▶ _What you will do_: Because the copy must hold no pictures, return the data below with all of its words intact.

▶ _Data under study_:
——

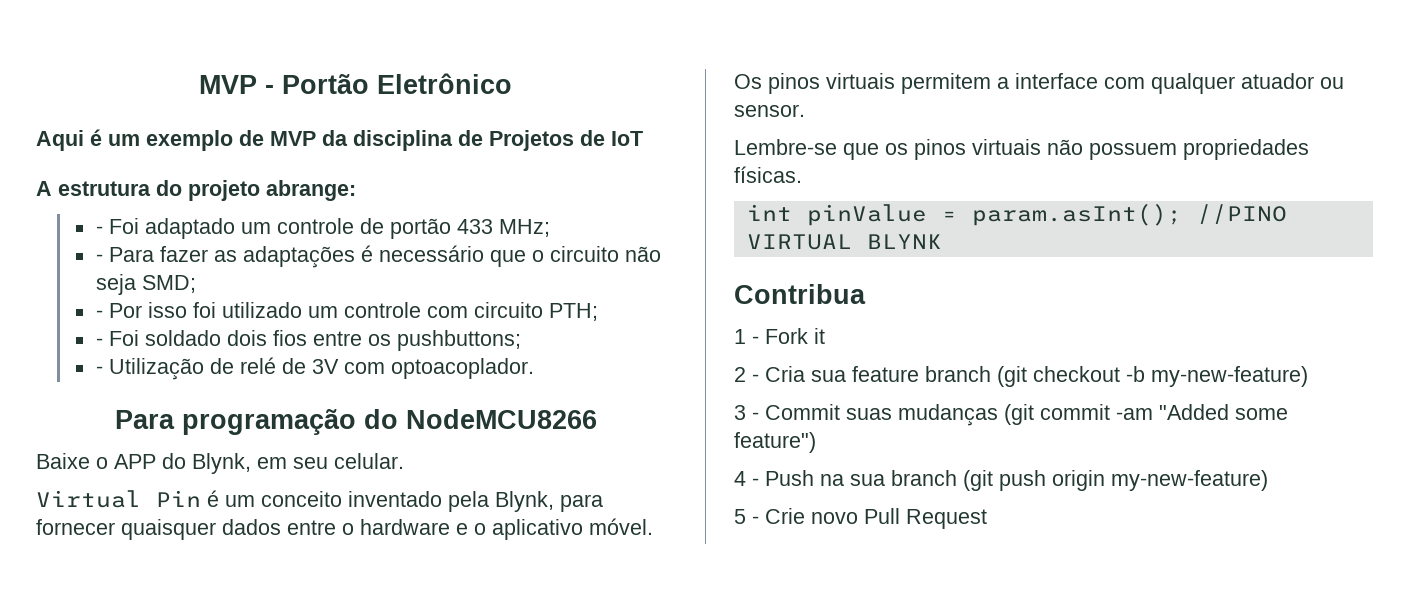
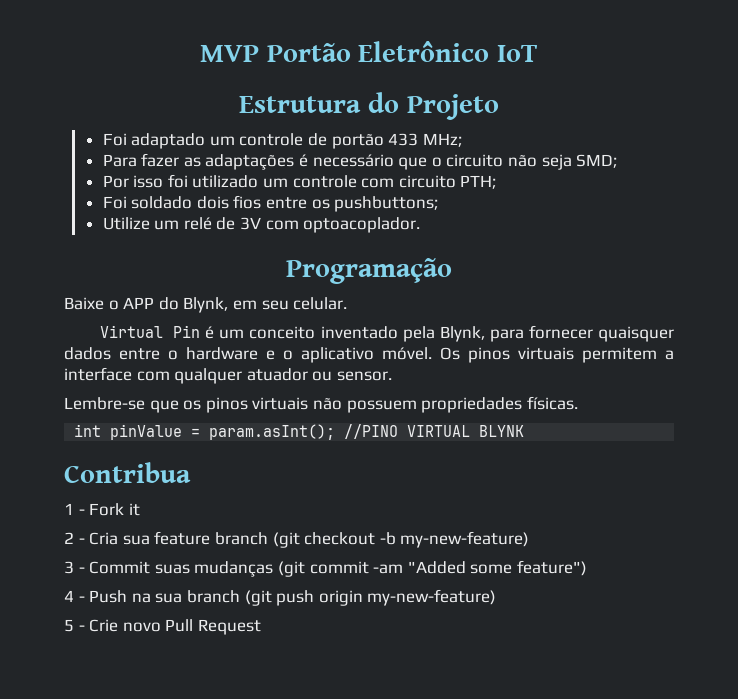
[199,75,274,94] MVP - -> [200,45,260,62] MVP
[36,129,643,151] [36,180,356,201] [95,226,103,234] // Aqui é um exemplo de MVP da disciplina de Projetos de IoT // A estrutura do projeto abrange: // - -> [496,45,538,62] [239,92,499,120] IoT // Estrutura do Projeto //
[95,254,103,262] - -> (462, 140) none
[95,310,103,318] - -> (618, 161) none
[95,338,103,346] - -> (497, 182) none
[95,358,234,380] - Utilização de -> [102,217,180,230] Utilize um
[114,409,597,435] Para programação do NodeMCU8266 -> [286,258,452,284] Programação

——

▶ _Output for this task_:
[199,75,274,94] MVP - -> [200,45,260,62] MVP
[36,129,643,151] [36,180,356,201] [95,226,103,234] // Aqui é um exemplo de MVP da disciplina de Projetos de IoT // A estrutura do projeto abrange: // - -> [496,45,538,62] [239,92,499,120] IoT // Estrutura do Projeto //
[95,254,103,262] - -> (462, 140) none
[95,310,103,318] - -> (618, 161) none
[95,338,103,346] - -> (497, 182) none
[95,358,234,380] - Utilização de -> [102,217,180,230] Utilize um
[114,409,597,435] Para programação do NodeMCU8266 -> [286,258,452,284] Programação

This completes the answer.